Они делали это в серии апологических трактатов, среди которых самым содержательным и глубокомысленным был трактат Оригена «Против Цельса». Стараясь определить различия и сходства между христианской верой и классической мыслью, богословы использовали и некоторые элементы христианской самозащиты и самоопределения по отношению к иудаизму. Но в других отношениях две эти апологетические стратегии совершенно различны, и христианские писатели, выступавшие против язычества, использовали стандартные аргументы из апологий самого иудаизма наряду с другими, заимствованными у греческих философов. И здесь снова важен Иустин, не только по причине той ценности, которую имеет его истолкование апологетического конфликта в ранней Церкви, но и в силу глубокого проникновения в суть отношений между двумя конфликтующими сторонами.
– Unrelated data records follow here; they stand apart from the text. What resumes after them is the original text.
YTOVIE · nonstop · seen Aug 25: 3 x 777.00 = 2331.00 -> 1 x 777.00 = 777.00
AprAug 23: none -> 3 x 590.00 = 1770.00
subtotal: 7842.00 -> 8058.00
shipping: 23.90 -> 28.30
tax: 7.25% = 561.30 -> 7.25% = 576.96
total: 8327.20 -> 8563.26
Самая ранняя апология христианства (Квадрата), самая блестящая апология (Оригена) и самая ученая апология (Евсевия) — все были написаны на греческом языке; тем не менее латинские авторы «Тертуллиан, Лактанций и Августин перевешивали всех греческих апологетов». Мы, конечно, будем обращаться и к тем и к другим.
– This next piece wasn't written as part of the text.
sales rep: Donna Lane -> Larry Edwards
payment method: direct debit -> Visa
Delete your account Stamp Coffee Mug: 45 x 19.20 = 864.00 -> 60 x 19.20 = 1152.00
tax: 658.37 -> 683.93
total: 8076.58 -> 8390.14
Многое в нападках, исходивших от языческого классицизма, а следовательно, и в христианской самозащите, в принципе не имело отношения к вероучению. В переписке между Плинием и Траяном и в последующей апологетической литературе вплоть до памфлетов императора Юлиана постоянно повторяются два выдвигаемых в адрес христиан обвинения: побуждение к гражданскому неповиновению и безнравственные обычаи. Однако аргументация, сопровождавшая эти обвинения, которые сами по себе здесь нас не интересуют, так или иначе затрагивала вероучительные вопросы. Например, одно из самых распространенных клеветнических измышлений против христиан, «самое нечестивое и варварское из всех, что мы едим человеческую плоть» или «хлеб, пропитанный кровью». Основанием для этого обвинения был тот язык, который христиане использовали для описания Евхаристии, ибо они говорили о присутствии тела и крови Христа настолько реалистично, что это наводило на мысль о буквальном каннибализме. На фоне довольно скудных и неясных свидетельств об учении о реальном присутствии во II и Ш веках и позднее эти обвинения представлялись важной информацией, подтверждающей существование такого учения; но важно также отметить, что, защищаясь, отцы не разрабатывали какого-либо учения о реальном присутствии.
Одной из языческих нападок, имеющих доктринальный характер, было утверждение, будто христиане учат абсурдным мифам. Ведущие представители классической мысли постепенно спиритуализовали теогонии Гесиода и басни Гомера, превратив их в аллегории. Они настолько «облагородили низменное», что могли говорить о «божественном» (в среднем роде) и о «бытии» языком, который лишь изредка выдавал происхождение их идей из классической греческой и римской мифологии. Этот процесс очищения и спиритуализации, в ходе которого Сократ и другие пострадали за свою критику мифического образа богов, ко времени конфликта между языческой мыслью и христианским учением в основном завершился. И как раз когда языческие мыслители освободили свое видение божественного от грубого антропоморфизма мифологической традиции, на сцену вышли христиане со своим возвещением о Том, Кого именуют «Сыном Божиим». Если «ученейшие и серьезнейшие люди. всегда были весьма непочтительны по отношению к вашим богам», не удивительно, что эти люди так же страстно противостояли и этому провозвестию, которое представлялось им возвратом к тому «грубому физическому пониманию», от которого они избавились в ходе столь суровой борьбы. Поэтому они высмеивали такие библейские сюжеты, как рассказ о девственном рождении и воскресении. Защищая христианство, Феофил пишет: утверждение, что Бог имеет Сына, не означает того, «как ваши поэты и мифологи говорят о сынах богов, рожденных от совокупления [с женщинами]». Эти и другие параллели между христианской и языческой критикой древней мифологии имели целью показать: «мы не рассказываем никаких неправдоподобных басен, когда изъясняем учение об Иисусе», даже говоря о Нем как о Сыне Божием.